If this transaction went through (and not outside of) ebay and you paid via Paypal, you have recourse with Paypal to get your money back. See: https://www.paypal.com/ch/cgi-bin/webscr?cmd=_pbp-info-outside. I am not sure what "...put a mark against his Father's Paypal account..." means, but I have used the Paypal billy club on a few aspiring thieves. The end result each time was I got my money back. It was completely irrelevant whether that money came from the unsuccessful thieves or their daddies or or their mommies or their loan sharks. Making those bad situations right were all that really mattered. You can also file a complaint with ebay through their resolution center. Go after the kid and show no mercy. Dishonest deeds should never go unpunished.


----------



## etwd (Apr 21, 2010)

RJBaxter3 said:


> Hello,
> 
> If this transaction went through (and not outside of) ebay and you paid via Paypal, you have recourse with Paypal to get your money back. See: https://www.paypal.com/ch/cgi-bin/webscr?cmd=_pbp-info-outside. I am not sure what "...put a mark against his Father's Paypal account..." means, but I have used the Paypal billy club on a few aspiring thieves. The end result each time was I got my money back. It was completely irrelevant whether that money came from the unsuccessful thieves or their daddies or or their mommies or their loan sharks. Making those bad situations right were all that really mattered. You can also file a complaint with ebay through their resolution center. Go after the kid and show no mercy. Dishonest deeds should never go unpunished.

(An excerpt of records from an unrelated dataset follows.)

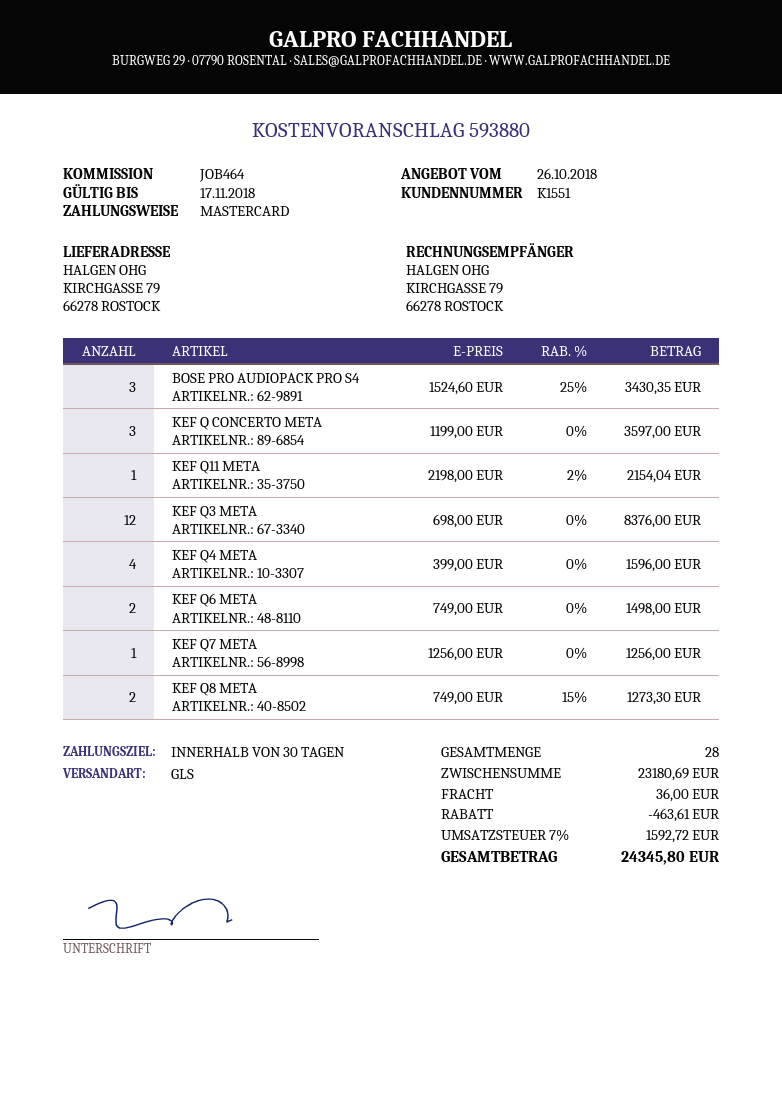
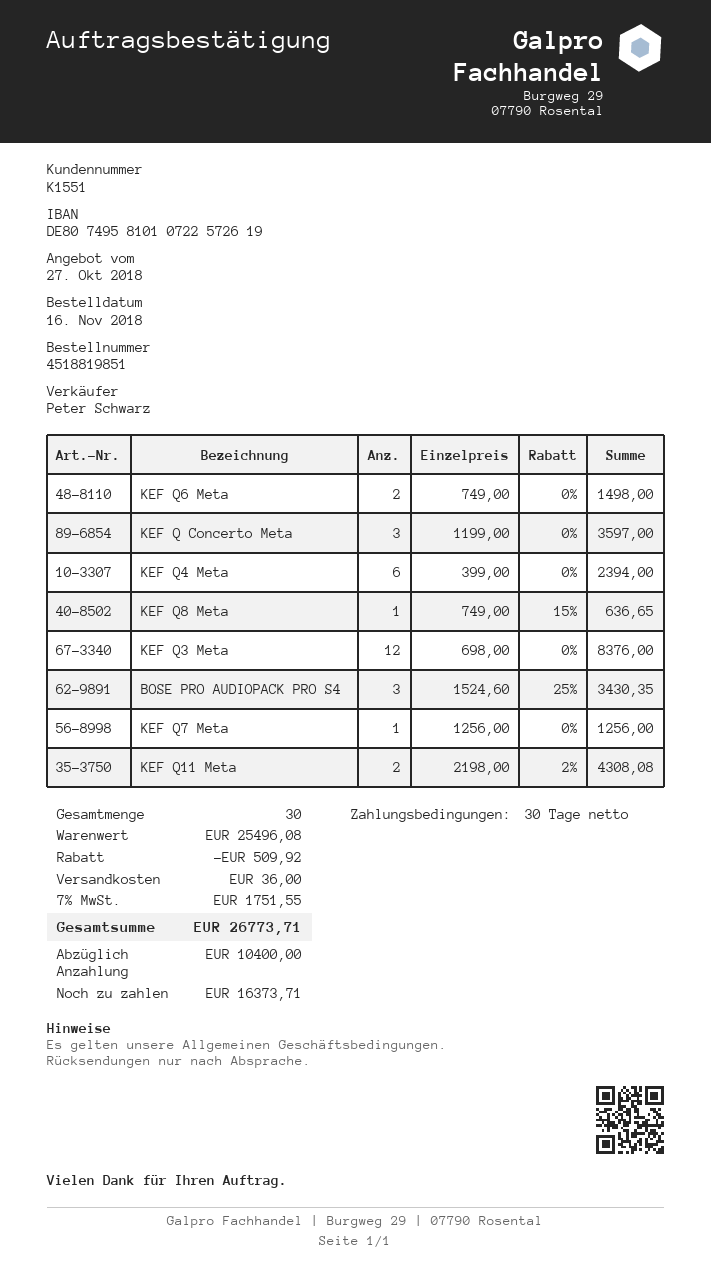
quote date: 2018-10-26 -> 2018-10-27
KEF Q11 META: 1 x 2198.00 - 2% = 2154.04 -> 2 x 2198.00 - 2% = 4308.08
KEF Q4 META: 4 x 399.00 = 1596.00 -> 6 x 399.00 = 2394.00
KEF Q8 META: 2 x 749.00 - 15% = 1273.30 -> 1 x 749.00 - 15% = 636.65
total quantity: 28 -> 30
subtotal: 23180.69 -> 25496.08
discount: 463.61 -> 509.92
tax: 7% = 1592.72 -> 7% = 1751.55
total: 24345.80 -> 26773.71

Paypal tells me that there is a 'time-period' in which they can intervene and reimburse. The last payment to Josh (Paypal) was on May 28th. When I received the ship, he told me that he would send the legs out when he came back from vacation. Unfortunately, I gave him more than enough time and when I tried to contact him recently, I got no response. According to Paypal, the time for doing something was between May 28 and July 12th. I'm sure Josh knows the ins and outs of Paypals reimbursement protocol, as he kept me guessing for over (1)-month........

As for Ebay, since the transaction was not through them, nothing can be done.


----------



## etwd (Apr 21, 2010)

If anyone knows other 'sites' where Josh Wells advertises his models, please let me know. I would like to add some nice comments to 'increase' his disposable income.


----------



## Moebius (Mar 15, 2007)

I've had luck on being ripped by contacting the local police department in their town. Give it a try and see what they say. You may be surprised!


----------



## idMonster (Jun 18, 2003)

etwd said:


> If anyone knows other 'sites' where Josh Wells advertises his models, please let me know. I would like to add some nice comments to 'increase' his disposable income.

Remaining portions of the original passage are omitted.